Eénfasemotoren vereisen tijdens het opstarten een grotere stroom vergeleken met wanneer ze draaien, voornamelijk vanwege de volgende redenen:
Tijdens het opstarten moet de motor haar eigen statische inertie overwinnen. Aangezien de motor voor het opstarten stilstaat, is een groter koppel nodig om de statische wrijving te overwinnen en te versnellen naar de werksnelheid. Dit proces vereist een hogere stroom om het benodigde startkoppel te leveren in vergelijking met normale bedrijfsomstandigheden.
Bij het opstarten moet de fluxdichtheid binnen de motor van nul worden opgebouwd. Dit betekent dat de motor een grotere stroom nodig heeft om snel het magnetisch veld op te bouwen dat nodig is om voldoende startkoppel te genereren. Terwijl de motor begint te draaien, stabiliseert de fluxdichtheid zich, en de benodigde stroom neemt af.
Eénfasemotoren hebben bij het opstarten slechts één fase van elektriciteit, wat niet natuurlijk een roterend magnetisch veld produceert. Om een roterend magnetisch veld te simuleren, worden condensatoren, weerstanden of PTC (Positive Temperature Coefficient) thermistoren vaak gebruikt als start-hulp. Deze componenten bieden een extra faseverschil bij het opstarten, waardoor de stroomverdeling meer uniform wordt om een roterend magnetisch veld te genereren. Dit proces vereist een grotere stroom om te activeren.

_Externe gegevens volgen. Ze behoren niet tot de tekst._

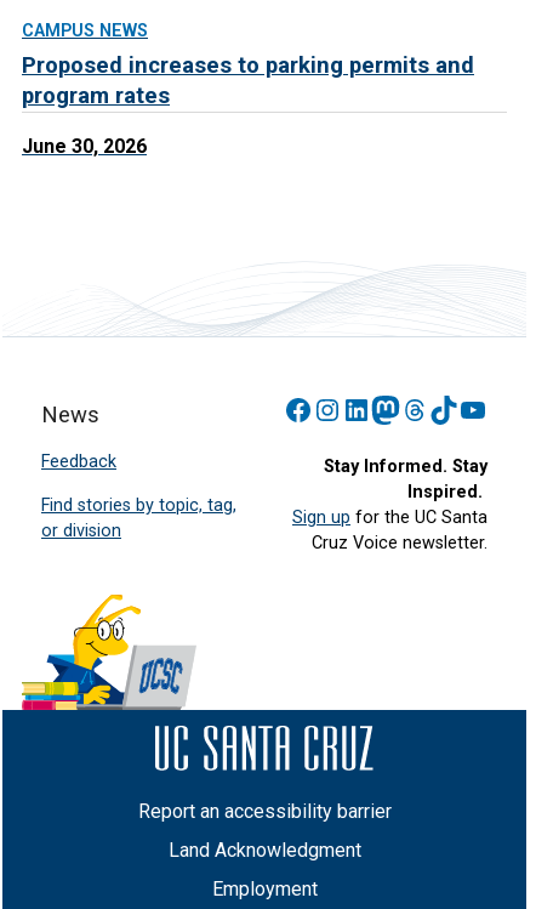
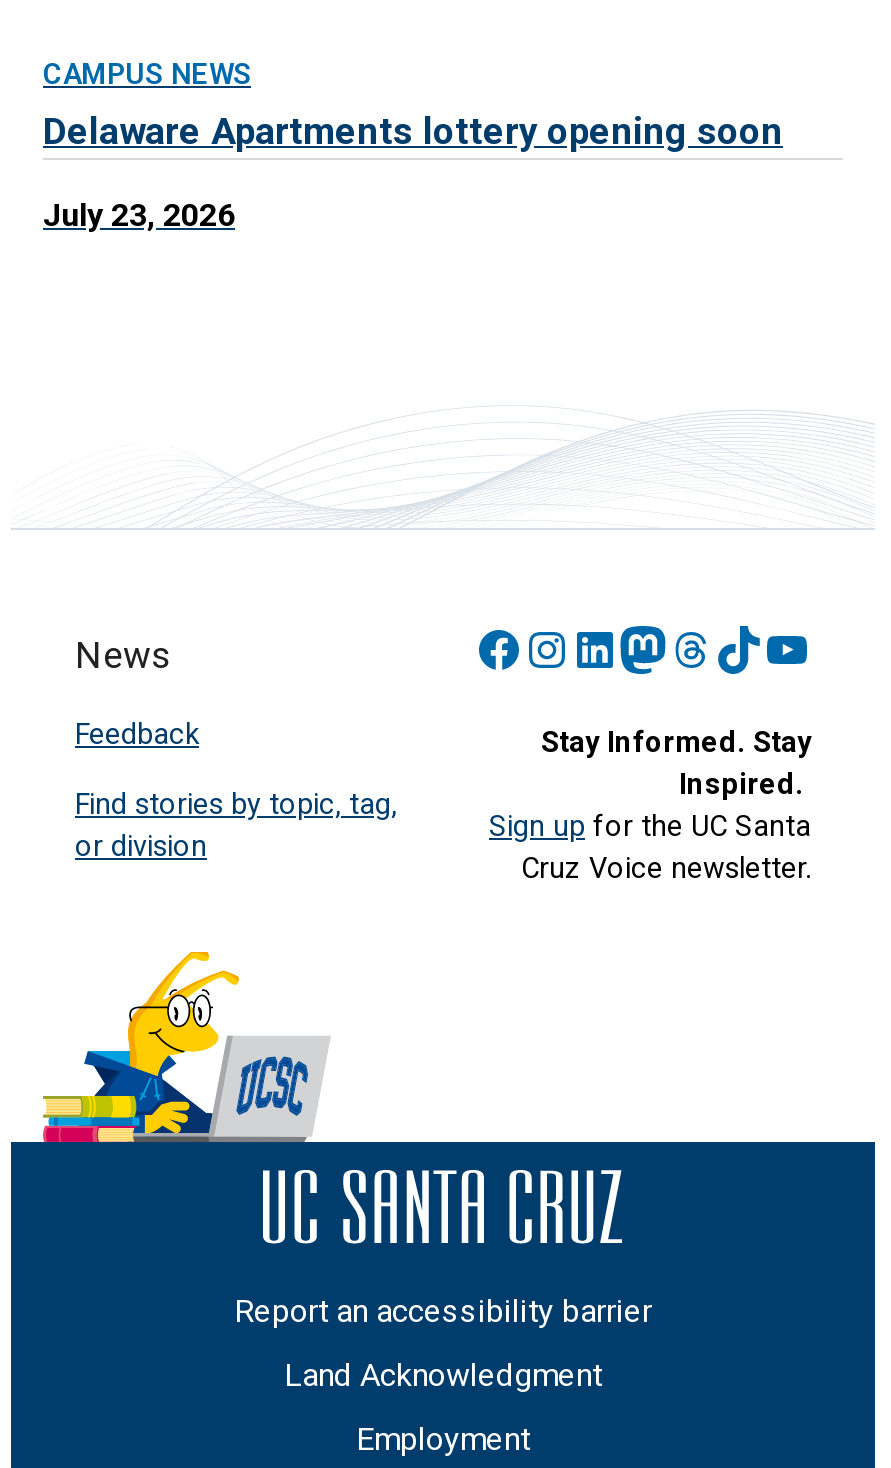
[22,53,474,110] Proposed increases to parking permits and | program rates -> [43,110,783,154] Delaware Apartments lottery opening soon
[22,135,147,158] June 30, 2026 -> [43,196,235,234] July 23, 2026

Naast het overwinnen van de inertie van de motor, kan de motor ook de weerstand van de belasting die zij drijft moeten overwinnen. Als de motor verbonden is met een mechanische belasting met gewicht of wrijving, is een groter koppel nodig om deze weerstanden te overwinnen, wat leidt tot een toename van de startstroom.
De spoelen van de motor hebben inductieve eigenschappen, wat betekent dat plotselinge veranderingen in stroom een tegen-elektrische spanning (back EMF) produceren die de stroomtoename weerstaat. Echter, bij het opstarten, aangezien de motor nog niet draait, is de back EMF minimaal, waardoor de stroom snel kan stijgen naar een hoger niveau.
Tijdens het opstarten kan de motor een snelle temperatuurstijging ervaren, waardoor de weerstand van de spoelen toeneemt. Hoewel de toename van de weerstand de stroom beperkt, bereikt de stroom tijdens het eerste moment van het opstarten, wanneer de motor nog niet volledig is opgewarmd, nog steeds piekniveaus.
Om éénfasemotoren te beschermen tegen schade door te hoge startstromen, worden vaak startcondensatoren, startranden of PTC thermistoren gebruikt om het opstartproces te verzachten. Bovendien worden overbelastingsbeveiligingsapparaten (zoals thermische relais) ingezet om te voorkomen dat de grote startstromen de motor oververhitten of beschadigen.
Eénfasemotoren vereisen tijdens het opstarten een grotere stroom, voornamelijk omdat ze de statische wrijving moeten overwinnen, een magnetisch veld moeten opbouwen, voldoende startkoppel moeten leveren en mechanische weerstanden moeten overwinnen. Door middel van passend ontwerp en beschermingsmaatregelen is het mogelijk om te zorgen dat de motor tijdens het opstarten niet beschadigd raakt en soepel overgaat naar normale bedrijfsomstandigheden.